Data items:
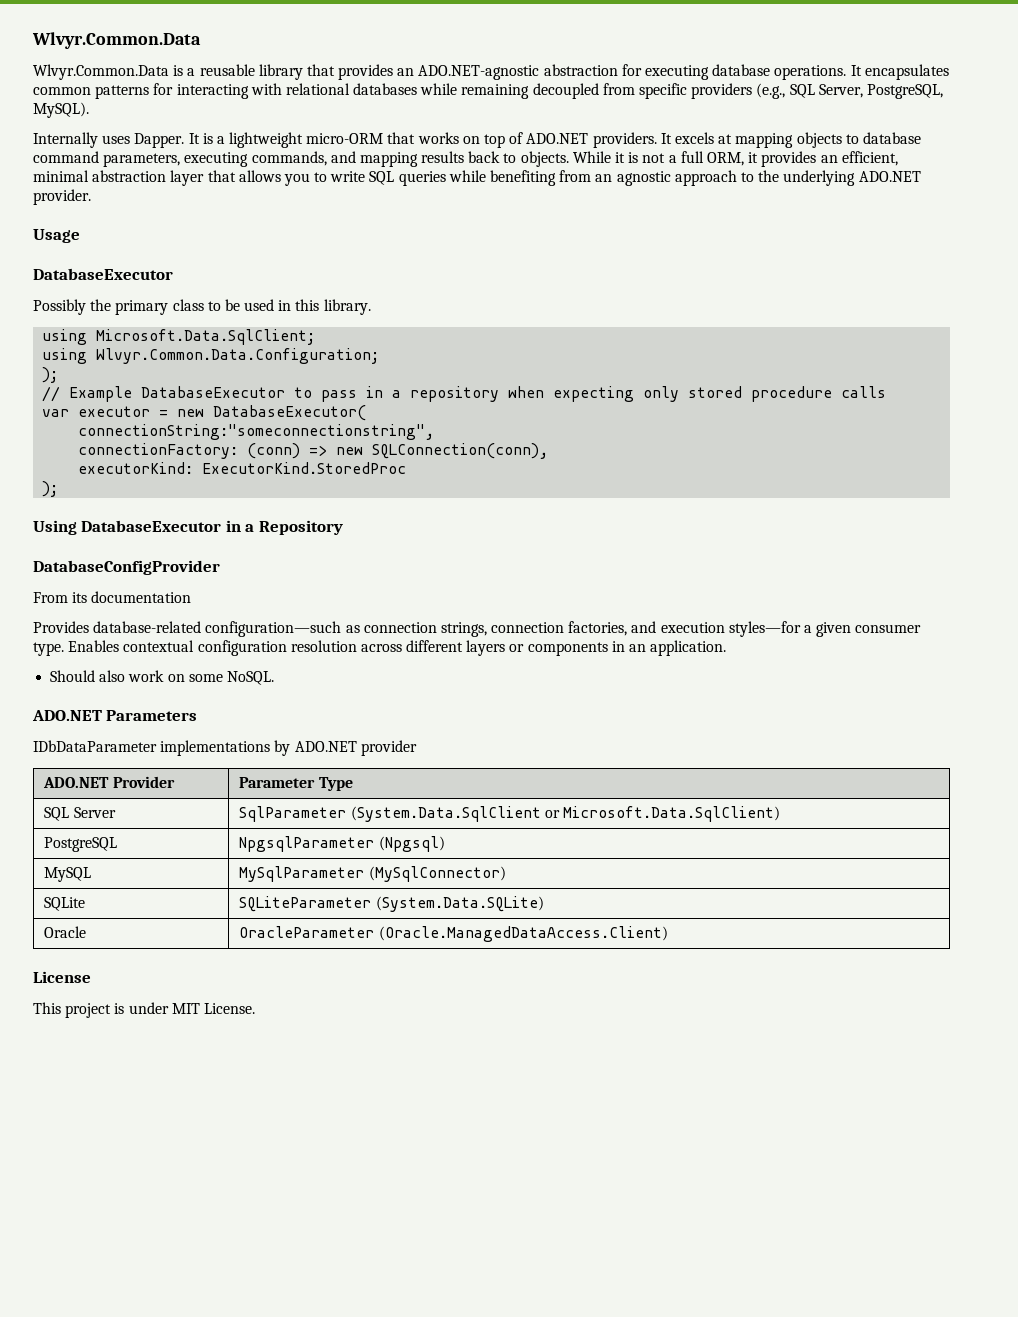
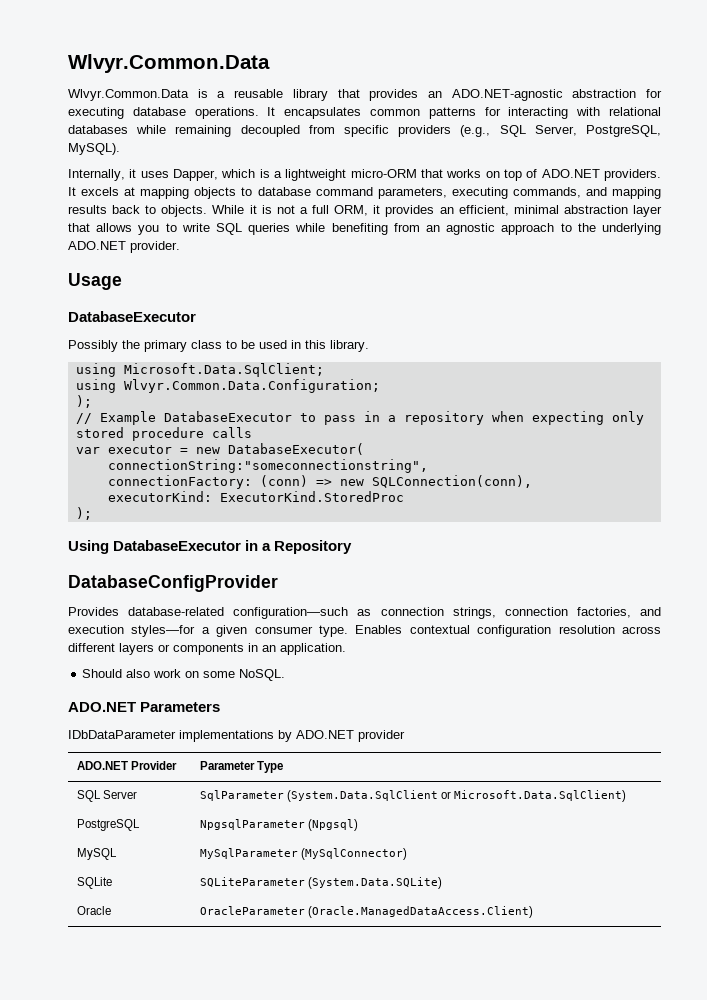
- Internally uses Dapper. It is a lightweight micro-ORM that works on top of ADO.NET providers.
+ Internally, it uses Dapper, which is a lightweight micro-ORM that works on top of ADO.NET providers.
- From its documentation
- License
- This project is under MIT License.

--

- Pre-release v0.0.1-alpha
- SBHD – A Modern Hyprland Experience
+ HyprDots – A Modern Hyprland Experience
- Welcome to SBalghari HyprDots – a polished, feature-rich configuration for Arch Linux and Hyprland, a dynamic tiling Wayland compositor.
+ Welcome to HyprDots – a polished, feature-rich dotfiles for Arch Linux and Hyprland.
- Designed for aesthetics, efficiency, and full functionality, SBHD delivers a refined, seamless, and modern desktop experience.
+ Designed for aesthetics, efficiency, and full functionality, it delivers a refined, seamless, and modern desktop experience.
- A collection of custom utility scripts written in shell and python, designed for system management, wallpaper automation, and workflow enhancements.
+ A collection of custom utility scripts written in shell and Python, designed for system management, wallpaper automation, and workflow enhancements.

* * *

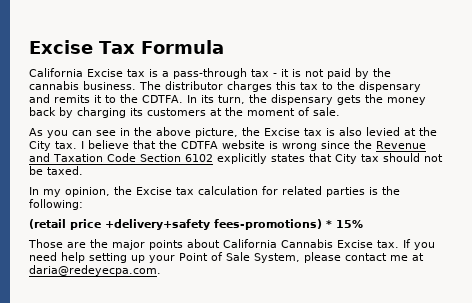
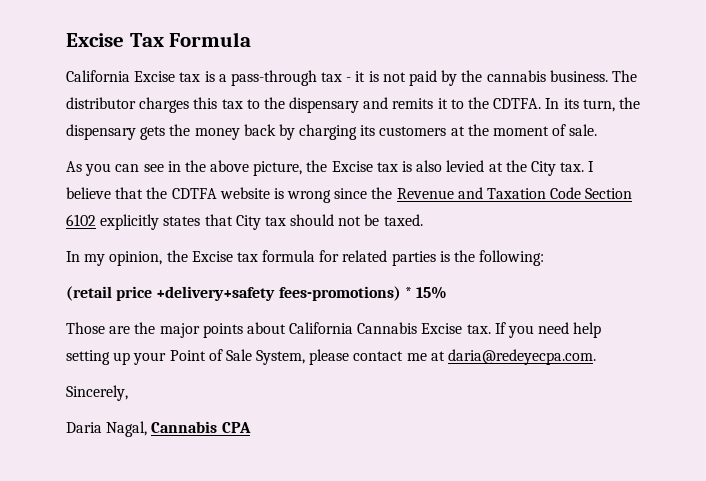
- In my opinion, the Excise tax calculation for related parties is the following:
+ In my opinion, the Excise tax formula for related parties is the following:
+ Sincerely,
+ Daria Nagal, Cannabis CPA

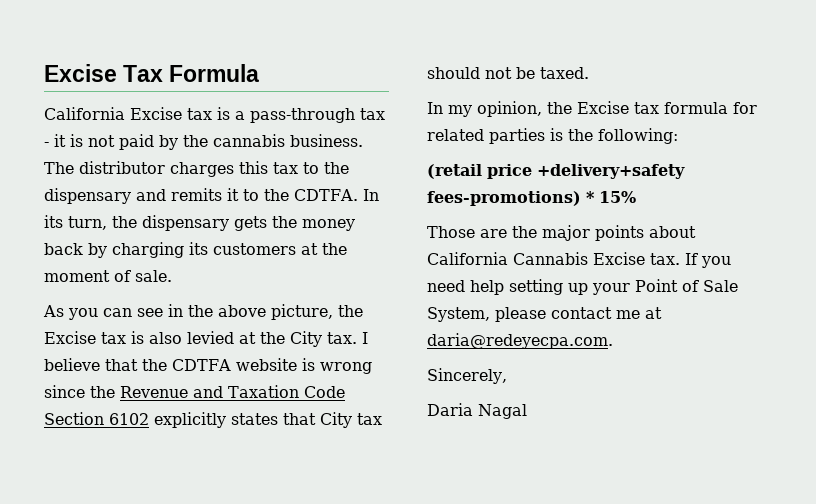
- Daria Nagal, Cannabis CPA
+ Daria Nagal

| Your instructions |
Out of the entries, report each line that contains the word "Linux".

| Result |
- Welcome to SBalghari HyprDots – a polished, feature-rich configuration for Arch Linux and Hyprland, a dynamic tiling Wayland compositor.
+ Welcome to HyprDots – a polished, feature-rich dotfiles for Arch Linux and Hyprland.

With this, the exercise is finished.